■ Material provided:
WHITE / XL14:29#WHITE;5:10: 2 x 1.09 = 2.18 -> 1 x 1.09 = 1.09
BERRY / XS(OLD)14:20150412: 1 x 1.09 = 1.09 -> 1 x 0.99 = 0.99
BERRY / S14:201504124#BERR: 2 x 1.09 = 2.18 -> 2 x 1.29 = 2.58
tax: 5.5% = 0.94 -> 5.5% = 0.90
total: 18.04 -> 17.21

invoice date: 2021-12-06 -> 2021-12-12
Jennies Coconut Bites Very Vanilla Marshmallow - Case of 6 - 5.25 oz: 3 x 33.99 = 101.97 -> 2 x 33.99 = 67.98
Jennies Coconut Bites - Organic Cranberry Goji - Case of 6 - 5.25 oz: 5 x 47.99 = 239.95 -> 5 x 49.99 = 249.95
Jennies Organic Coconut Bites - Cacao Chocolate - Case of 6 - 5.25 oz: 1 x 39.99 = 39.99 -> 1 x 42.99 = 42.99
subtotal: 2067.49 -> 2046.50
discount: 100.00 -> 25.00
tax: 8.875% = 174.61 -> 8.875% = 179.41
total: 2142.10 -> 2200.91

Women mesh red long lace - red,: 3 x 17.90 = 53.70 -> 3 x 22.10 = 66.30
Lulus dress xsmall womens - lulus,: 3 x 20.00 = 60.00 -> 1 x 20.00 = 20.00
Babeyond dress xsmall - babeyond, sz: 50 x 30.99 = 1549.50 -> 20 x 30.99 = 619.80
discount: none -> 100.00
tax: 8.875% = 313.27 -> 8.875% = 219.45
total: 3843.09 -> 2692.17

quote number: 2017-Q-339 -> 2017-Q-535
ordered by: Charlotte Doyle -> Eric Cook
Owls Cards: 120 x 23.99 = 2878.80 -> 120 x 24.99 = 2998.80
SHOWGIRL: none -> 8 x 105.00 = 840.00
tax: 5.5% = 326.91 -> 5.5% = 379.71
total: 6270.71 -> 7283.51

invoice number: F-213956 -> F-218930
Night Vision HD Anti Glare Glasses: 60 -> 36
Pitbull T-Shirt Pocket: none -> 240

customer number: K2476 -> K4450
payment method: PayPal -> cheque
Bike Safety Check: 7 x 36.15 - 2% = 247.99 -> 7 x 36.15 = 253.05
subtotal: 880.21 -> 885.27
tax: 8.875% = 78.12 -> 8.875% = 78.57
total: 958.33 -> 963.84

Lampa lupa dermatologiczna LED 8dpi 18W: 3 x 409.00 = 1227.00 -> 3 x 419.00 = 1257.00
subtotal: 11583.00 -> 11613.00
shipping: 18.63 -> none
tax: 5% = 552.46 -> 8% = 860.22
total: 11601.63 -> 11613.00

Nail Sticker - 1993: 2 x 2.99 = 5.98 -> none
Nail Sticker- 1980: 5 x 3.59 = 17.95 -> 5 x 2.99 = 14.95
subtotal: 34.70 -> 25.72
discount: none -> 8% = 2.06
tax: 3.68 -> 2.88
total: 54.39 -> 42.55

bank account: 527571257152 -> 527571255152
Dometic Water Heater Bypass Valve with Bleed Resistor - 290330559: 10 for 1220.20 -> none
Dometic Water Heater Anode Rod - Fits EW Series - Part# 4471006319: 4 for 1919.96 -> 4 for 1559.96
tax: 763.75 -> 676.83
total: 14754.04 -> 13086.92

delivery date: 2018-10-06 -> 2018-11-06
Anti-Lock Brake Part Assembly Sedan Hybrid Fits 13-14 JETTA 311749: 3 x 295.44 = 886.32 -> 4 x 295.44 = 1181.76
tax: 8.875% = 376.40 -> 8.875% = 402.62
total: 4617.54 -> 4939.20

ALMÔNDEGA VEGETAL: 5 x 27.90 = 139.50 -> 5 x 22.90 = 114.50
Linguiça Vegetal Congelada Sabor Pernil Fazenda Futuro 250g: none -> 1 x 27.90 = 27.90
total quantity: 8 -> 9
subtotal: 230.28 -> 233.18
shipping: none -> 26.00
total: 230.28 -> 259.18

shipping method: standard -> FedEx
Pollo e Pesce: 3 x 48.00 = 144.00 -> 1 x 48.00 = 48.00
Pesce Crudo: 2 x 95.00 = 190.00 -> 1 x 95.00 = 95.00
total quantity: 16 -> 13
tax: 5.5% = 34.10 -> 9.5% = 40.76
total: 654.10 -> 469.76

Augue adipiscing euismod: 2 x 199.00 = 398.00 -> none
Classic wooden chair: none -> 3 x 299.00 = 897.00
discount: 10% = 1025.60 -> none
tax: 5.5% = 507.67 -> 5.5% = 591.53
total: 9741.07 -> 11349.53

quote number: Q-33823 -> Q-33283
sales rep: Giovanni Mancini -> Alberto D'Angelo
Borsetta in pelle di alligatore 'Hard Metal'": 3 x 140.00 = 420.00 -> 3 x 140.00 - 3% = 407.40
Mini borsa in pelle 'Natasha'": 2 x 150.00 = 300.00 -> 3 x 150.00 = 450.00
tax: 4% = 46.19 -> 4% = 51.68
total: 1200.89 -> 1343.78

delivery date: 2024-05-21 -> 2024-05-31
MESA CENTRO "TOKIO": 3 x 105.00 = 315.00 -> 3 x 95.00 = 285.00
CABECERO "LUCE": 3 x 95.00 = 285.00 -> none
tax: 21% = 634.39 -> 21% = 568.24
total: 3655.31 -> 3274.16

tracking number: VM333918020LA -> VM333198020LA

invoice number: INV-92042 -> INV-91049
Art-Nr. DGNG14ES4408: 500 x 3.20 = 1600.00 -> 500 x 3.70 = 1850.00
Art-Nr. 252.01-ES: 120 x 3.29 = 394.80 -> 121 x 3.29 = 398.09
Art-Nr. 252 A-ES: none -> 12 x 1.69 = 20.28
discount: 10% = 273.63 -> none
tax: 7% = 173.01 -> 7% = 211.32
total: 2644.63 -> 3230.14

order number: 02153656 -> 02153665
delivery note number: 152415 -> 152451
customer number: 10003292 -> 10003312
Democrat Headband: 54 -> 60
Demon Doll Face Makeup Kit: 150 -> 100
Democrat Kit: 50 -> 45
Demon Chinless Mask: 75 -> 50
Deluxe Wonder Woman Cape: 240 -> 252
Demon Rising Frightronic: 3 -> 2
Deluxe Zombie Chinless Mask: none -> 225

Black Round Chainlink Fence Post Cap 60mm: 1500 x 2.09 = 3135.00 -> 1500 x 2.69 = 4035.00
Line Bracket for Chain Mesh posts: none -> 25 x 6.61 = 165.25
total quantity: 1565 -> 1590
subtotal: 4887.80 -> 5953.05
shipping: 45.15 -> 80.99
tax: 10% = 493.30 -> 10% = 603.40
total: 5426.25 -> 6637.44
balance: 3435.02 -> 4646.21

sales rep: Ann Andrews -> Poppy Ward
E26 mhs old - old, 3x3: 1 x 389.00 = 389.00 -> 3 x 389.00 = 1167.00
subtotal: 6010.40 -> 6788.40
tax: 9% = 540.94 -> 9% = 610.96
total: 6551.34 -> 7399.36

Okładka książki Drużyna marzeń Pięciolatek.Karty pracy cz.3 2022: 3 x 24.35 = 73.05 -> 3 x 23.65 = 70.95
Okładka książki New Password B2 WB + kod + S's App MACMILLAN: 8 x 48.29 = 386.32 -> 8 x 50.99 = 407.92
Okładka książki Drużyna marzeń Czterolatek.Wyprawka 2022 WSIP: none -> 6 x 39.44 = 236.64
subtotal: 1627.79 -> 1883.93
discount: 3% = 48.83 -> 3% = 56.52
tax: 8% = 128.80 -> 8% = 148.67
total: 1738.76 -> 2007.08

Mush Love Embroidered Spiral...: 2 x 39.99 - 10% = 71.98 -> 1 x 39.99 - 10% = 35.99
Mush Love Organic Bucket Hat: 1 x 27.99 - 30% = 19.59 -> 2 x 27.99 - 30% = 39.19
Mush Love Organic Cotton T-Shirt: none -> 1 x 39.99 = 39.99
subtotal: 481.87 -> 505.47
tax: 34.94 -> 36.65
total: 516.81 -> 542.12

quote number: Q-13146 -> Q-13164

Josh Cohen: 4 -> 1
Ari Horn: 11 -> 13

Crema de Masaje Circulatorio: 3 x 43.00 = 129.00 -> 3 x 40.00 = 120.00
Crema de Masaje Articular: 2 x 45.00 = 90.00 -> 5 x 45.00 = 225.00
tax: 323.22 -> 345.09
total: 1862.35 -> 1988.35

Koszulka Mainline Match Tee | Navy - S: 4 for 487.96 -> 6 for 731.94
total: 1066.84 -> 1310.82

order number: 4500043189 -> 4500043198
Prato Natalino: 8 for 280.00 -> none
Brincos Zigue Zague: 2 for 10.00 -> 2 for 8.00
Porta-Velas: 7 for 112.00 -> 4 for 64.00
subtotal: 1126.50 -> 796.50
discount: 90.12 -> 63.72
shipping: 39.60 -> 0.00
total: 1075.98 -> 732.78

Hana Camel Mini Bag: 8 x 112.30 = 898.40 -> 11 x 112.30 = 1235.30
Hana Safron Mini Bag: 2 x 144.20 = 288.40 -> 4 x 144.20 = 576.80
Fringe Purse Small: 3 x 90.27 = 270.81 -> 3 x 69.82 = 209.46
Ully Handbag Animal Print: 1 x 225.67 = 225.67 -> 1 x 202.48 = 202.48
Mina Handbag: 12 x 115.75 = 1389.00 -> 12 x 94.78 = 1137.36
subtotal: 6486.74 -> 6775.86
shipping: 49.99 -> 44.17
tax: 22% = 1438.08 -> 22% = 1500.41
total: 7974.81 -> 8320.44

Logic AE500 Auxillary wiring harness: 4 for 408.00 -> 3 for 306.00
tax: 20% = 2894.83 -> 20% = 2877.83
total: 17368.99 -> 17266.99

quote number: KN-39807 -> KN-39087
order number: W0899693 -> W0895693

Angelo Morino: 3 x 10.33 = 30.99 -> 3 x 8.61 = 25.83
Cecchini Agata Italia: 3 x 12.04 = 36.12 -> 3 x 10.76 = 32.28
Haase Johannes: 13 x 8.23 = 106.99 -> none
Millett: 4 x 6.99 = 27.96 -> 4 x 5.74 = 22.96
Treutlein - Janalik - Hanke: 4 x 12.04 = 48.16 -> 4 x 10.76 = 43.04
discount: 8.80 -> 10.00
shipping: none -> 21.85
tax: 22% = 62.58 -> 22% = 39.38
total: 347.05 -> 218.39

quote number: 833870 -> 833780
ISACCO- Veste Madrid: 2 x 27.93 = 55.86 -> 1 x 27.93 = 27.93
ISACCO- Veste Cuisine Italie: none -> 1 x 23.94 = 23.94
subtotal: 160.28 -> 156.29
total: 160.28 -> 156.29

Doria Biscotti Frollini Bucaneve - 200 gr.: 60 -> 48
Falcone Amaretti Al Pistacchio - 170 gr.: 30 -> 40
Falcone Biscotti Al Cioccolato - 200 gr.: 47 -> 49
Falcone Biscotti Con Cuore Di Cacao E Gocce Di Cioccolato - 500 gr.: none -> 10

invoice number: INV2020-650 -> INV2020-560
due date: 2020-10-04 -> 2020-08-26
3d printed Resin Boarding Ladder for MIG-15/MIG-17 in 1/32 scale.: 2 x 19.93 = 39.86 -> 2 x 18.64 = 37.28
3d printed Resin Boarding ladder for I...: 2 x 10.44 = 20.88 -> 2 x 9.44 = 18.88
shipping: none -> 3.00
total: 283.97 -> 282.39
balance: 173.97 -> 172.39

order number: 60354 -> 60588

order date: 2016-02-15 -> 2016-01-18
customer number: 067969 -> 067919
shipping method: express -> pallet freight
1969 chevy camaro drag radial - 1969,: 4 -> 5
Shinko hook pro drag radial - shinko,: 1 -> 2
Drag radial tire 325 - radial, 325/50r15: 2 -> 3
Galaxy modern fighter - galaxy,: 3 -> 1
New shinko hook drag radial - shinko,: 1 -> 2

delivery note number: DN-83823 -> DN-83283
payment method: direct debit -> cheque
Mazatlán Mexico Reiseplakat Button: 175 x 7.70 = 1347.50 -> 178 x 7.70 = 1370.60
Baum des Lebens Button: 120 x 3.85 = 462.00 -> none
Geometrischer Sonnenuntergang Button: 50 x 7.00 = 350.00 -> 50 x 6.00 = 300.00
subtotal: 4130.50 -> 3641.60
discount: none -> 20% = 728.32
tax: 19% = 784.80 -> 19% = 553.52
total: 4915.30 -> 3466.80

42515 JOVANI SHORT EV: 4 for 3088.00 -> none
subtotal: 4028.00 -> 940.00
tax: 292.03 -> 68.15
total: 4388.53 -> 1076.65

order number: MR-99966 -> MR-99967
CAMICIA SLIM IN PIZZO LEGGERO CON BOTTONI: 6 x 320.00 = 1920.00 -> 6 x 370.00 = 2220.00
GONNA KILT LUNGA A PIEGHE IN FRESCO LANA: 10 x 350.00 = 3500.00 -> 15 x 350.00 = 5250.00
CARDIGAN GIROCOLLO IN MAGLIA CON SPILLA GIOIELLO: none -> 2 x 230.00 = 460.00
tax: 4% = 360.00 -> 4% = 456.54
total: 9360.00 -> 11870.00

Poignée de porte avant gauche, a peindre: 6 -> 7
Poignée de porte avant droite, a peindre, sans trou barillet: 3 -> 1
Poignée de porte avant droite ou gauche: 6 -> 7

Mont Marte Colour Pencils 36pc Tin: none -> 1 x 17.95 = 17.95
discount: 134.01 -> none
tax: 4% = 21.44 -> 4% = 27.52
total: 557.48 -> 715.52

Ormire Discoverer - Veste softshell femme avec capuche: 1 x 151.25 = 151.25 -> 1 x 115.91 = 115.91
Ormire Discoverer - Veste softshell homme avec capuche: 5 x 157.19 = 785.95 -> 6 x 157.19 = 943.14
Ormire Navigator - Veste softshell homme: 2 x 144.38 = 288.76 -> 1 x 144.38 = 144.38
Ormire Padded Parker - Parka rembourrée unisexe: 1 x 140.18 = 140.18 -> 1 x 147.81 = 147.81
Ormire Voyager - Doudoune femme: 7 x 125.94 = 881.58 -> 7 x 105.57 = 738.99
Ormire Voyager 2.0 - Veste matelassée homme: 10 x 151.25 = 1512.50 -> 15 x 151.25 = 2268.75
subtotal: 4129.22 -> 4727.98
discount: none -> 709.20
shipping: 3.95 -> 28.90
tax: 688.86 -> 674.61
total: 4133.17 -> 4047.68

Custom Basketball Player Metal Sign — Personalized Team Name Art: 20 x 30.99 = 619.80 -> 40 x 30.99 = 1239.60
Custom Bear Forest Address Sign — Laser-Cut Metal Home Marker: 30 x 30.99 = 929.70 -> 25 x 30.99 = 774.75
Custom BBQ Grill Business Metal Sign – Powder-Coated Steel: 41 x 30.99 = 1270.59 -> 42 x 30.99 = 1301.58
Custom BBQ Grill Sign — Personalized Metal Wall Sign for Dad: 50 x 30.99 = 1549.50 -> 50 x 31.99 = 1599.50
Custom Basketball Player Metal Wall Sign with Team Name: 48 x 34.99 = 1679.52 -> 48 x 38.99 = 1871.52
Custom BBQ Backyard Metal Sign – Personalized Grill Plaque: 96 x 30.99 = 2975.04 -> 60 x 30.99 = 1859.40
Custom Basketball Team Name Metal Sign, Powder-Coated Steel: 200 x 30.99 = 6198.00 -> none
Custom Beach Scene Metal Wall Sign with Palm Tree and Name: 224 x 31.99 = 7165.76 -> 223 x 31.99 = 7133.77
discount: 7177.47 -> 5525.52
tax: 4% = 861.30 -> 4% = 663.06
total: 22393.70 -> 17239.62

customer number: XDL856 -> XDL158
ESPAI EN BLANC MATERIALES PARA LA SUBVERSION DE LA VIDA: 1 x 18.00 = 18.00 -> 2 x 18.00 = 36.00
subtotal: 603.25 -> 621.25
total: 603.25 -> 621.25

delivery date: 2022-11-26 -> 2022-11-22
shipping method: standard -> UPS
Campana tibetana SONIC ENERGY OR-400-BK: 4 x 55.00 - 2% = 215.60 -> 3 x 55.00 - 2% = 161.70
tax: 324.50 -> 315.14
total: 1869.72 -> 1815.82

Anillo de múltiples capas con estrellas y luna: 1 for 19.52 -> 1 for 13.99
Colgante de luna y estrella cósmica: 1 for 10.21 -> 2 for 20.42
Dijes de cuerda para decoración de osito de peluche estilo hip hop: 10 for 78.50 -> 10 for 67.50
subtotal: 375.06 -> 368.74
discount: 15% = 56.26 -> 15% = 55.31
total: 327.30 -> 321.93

■ Work to complete:
Go through the material line by line and work out how many lines include the string "Biscotti". Reply with the number only.

■ Answer section:
3